▶ Instructions to follow: Report each line of the entries that includes "where" by copying it.

(Records excerpted from a collection)

▶

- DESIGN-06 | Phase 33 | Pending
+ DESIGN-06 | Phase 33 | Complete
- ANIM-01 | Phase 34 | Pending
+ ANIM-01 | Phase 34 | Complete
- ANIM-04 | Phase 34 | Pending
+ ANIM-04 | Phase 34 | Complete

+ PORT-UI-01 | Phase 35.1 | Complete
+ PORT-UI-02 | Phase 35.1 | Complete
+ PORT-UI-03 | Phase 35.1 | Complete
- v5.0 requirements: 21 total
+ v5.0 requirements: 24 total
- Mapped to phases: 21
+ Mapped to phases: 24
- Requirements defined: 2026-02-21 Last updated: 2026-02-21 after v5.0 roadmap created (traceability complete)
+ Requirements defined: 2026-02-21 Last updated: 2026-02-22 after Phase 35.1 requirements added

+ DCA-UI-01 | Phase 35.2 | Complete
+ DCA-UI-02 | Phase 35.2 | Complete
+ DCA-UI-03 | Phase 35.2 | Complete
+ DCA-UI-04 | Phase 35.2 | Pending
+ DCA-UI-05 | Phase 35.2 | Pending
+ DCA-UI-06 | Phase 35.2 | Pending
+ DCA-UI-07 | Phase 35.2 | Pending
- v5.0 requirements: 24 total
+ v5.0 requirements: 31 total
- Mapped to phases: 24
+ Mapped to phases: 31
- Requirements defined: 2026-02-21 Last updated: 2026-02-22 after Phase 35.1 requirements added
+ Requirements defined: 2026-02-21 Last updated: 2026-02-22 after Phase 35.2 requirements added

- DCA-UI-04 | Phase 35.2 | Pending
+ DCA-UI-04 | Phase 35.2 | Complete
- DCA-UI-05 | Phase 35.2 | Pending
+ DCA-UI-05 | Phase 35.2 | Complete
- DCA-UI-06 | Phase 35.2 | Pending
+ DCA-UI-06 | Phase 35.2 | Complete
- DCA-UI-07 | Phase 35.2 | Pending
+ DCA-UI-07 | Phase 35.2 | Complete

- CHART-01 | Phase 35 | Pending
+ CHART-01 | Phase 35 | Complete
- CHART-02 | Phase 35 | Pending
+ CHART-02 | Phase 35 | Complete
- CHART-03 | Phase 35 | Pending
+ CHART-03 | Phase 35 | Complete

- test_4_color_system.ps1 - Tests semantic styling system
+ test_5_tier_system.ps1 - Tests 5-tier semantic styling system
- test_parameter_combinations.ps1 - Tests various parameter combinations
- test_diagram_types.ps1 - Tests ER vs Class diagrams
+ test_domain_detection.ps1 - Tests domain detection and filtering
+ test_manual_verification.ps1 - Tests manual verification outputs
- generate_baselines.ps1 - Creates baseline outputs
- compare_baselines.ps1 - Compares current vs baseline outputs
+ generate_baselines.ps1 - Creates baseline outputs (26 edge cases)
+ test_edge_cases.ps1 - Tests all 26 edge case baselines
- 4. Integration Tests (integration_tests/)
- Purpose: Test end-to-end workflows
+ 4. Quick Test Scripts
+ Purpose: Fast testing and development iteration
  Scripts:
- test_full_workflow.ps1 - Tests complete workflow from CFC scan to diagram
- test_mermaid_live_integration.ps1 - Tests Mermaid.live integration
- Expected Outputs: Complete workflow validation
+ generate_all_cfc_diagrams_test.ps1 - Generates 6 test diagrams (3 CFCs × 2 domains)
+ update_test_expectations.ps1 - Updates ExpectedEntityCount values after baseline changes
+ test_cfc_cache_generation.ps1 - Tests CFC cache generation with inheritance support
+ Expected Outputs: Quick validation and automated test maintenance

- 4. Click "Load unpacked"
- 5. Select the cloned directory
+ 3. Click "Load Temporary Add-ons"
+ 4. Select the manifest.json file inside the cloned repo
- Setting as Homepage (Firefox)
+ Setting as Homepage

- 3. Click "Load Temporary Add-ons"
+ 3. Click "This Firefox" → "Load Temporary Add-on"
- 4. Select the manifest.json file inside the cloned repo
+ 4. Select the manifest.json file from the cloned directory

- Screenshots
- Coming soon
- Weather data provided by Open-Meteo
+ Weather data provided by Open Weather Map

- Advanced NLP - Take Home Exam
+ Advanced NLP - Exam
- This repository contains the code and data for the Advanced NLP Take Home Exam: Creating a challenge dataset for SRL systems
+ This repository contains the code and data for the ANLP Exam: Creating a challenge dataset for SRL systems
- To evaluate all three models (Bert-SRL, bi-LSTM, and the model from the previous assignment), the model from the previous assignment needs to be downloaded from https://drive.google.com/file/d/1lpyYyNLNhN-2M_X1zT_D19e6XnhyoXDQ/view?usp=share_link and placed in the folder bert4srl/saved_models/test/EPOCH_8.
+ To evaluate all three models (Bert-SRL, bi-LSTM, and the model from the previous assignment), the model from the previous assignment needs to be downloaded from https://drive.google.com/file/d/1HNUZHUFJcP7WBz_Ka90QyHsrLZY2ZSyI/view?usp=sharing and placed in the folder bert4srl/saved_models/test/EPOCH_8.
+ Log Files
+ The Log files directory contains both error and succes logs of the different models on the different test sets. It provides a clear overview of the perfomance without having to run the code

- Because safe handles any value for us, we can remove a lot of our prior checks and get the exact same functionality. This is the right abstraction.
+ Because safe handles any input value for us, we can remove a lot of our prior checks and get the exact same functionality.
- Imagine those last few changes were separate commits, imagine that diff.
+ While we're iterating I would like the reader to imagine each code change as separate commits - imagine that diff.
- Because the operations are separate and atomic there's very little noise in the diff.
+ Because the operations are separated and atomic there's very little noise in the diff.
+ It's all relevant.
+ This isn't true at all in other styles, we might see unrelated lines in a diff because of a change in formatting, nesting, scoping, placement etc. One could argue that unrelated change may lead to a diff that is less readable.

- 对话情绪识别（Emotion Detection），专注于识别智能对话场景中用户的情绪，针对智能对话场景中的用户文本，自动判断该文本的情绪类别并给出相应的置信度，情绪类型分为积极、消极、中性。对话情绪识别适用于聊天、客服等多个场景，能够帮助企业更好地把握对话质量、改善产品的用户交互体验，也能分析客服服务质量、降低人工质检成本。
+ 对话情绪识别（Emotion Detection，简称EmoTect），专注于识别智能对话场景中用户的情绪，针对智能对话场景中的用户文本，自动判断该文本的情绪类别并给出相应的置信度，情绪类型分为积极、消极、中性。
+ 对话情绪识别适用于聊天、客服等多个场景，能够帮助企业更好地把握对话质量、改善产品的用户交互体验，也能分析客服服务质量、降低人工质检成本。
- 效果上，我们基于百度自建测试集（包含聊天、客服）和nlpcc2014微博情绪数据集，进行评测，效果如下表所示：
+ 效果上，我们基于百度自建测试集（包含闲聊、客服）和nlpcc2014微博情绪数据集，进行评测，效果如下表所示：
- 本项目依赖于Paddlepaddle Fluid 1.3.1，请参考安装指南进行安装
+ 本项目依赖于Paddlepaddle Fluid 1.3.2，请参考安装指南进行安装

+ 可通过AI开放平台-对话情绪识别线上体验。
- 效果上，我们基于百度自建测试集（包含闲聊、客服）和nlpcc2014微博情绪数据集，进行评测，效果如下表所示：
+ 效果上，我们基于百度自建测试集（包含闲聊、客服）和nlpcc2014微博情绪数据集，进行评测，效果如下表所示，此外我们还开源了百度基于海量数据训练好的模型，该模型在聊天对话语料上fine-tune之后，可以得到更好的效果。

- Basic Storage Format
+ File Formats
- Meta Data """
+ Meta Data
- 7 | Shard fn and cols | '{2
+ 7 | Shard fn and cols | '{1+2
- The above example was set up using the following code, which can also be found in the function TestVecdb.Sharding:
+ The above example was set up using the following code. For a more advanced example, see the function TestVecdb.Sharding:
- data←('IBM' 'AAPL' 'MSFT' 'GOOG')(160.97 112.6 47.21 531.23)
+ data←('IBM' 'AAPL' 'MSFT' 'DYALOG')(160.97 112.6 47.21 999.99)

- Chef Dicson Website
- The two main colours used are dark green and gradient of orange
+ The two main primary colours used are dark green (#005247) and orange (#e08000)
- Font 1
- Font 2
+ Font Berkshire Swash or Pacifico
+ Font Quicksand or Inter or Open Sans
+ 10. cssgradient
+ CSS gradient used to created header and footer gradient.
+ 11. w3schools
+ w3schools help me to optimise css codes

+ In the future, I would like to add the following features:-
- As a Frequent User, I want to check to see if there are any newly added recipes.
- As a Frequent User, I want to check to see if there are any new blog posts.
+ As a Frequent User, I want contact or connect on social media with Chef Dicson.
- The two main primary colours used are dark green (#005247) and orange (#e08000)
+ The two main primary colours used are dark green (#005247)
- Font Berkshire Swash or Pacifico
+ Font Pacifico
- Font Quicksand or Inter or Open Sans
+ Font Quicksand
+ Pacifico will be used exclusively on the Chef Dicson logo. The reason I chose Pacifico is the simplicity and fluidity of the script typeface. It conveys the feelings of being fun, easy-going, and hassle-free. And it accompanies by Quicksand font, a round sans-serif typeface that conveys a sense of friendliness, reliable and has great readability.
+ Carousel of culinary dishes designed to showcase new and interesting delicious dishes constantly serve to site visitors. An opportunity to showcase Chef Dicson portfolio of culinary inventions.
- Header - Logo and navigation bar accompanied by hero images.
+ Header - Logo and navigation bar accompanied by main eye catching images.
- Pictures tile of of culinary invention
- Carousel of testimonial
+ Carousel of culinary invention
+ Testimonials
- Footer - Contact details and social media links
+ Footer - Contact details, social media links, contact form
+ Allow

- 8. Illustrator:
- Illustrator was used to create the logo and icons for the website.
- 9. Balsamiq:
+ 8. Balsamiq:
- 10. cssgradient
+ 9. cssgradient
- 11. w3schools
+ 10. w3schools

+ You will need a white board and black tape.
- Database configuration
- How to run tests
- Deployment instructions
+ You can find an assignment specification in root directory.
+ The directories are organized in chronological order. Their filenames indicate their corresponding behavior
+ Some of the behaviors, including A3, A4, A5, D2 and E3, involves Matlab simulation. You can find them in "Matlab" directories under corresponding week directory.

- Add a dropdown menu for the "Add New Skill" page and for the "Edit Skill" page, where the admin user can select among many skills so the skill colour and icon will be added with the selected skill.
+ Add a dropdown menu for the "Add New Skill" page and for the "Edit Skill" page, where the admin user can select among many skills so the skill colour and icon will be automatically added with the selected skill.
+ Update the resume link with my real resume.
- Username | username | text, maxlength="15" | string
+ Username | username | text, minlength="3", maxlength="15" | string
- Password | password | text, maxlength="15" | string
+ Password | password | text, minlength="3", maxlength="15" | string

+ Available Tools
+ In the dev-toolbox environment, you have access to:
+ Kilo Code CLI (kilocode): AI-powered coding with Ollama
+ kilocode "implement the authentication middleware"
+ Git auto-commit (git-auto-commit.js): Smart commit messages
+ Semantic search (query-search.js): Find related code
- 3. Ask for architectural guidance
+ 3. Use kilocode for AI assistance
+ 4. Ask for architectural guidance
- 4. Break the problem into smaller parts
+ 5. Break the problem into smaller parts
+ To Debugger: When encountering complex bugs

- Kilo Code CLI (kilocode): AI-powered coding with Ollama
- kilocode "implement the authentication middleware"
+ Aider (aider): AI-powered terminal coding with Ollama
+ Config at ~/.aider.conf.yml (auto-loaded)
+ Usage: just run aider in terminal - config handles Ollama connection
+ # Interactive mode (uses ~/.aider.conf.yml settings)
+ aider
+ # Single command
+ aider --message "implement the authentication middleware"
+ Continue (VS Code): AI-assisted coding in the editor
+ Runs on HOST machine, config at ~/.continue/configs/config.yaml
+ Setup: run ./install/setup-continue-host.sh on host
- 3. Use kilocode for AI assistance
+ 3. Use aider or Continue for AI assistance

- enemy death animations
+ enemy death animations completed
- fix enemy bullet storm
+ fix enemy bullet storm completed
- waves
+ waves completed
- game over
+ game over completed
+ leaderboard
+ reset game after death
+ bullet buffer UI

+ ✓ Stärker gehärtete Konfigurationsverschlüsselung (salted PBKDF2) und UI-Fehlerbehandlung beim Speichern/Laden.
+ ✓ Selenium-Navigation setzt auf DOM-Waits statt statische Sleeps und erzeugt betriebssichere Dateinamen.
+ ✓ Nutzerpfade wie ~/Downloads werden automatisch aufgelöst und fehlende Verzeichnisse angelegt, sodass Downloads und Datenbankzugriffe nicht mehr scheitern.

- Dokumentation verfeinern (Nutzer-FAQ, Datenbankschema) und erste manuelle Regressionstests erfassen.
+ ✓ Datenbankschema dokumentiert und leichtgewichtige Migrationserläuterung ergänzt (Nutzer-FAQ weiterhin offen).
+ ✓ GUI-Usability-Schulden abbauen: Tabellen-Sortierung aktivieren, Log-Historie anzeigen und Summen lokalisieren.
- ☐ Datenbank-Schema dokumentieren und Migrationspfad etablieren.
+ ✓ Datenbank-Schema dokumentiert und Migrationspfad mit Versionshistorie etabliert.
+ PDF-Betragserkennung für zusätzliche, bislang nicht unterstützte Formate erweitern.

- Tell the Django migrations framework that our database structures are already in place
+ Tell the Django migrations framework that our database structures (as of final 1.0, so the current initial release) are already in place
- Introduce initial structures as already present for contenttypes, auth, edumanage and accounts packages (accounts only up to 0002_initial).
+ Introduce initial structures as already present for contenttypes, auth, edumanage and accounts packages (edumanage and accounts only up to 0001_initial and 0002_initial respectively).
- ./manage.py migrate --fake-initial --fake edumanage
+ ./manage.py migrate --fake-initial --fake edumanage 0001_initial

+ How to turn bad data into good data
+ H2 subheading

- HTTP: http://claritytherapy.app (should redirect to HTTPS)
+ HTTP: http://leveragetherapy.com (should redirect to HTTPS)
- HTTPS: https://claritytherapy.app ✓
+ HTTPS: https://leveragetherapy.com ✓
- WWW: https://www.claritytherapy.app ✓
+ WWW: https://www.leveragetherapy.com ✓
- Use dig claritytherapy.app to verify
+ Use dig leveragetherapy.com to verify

◀

▶ Answer box:
- Add a dropdown menu for the "Add New Skill" page and for the "Edit Skill" page, where the admin user can select among many skills so the skill colour and icon will be added with the selected skill.
+ Add a dropdown menu for the "Add New Skill" page and for the "Edit Skill" page, where the admin user can select among many skills so the skill colour and icon will be automatically added with the selected skill.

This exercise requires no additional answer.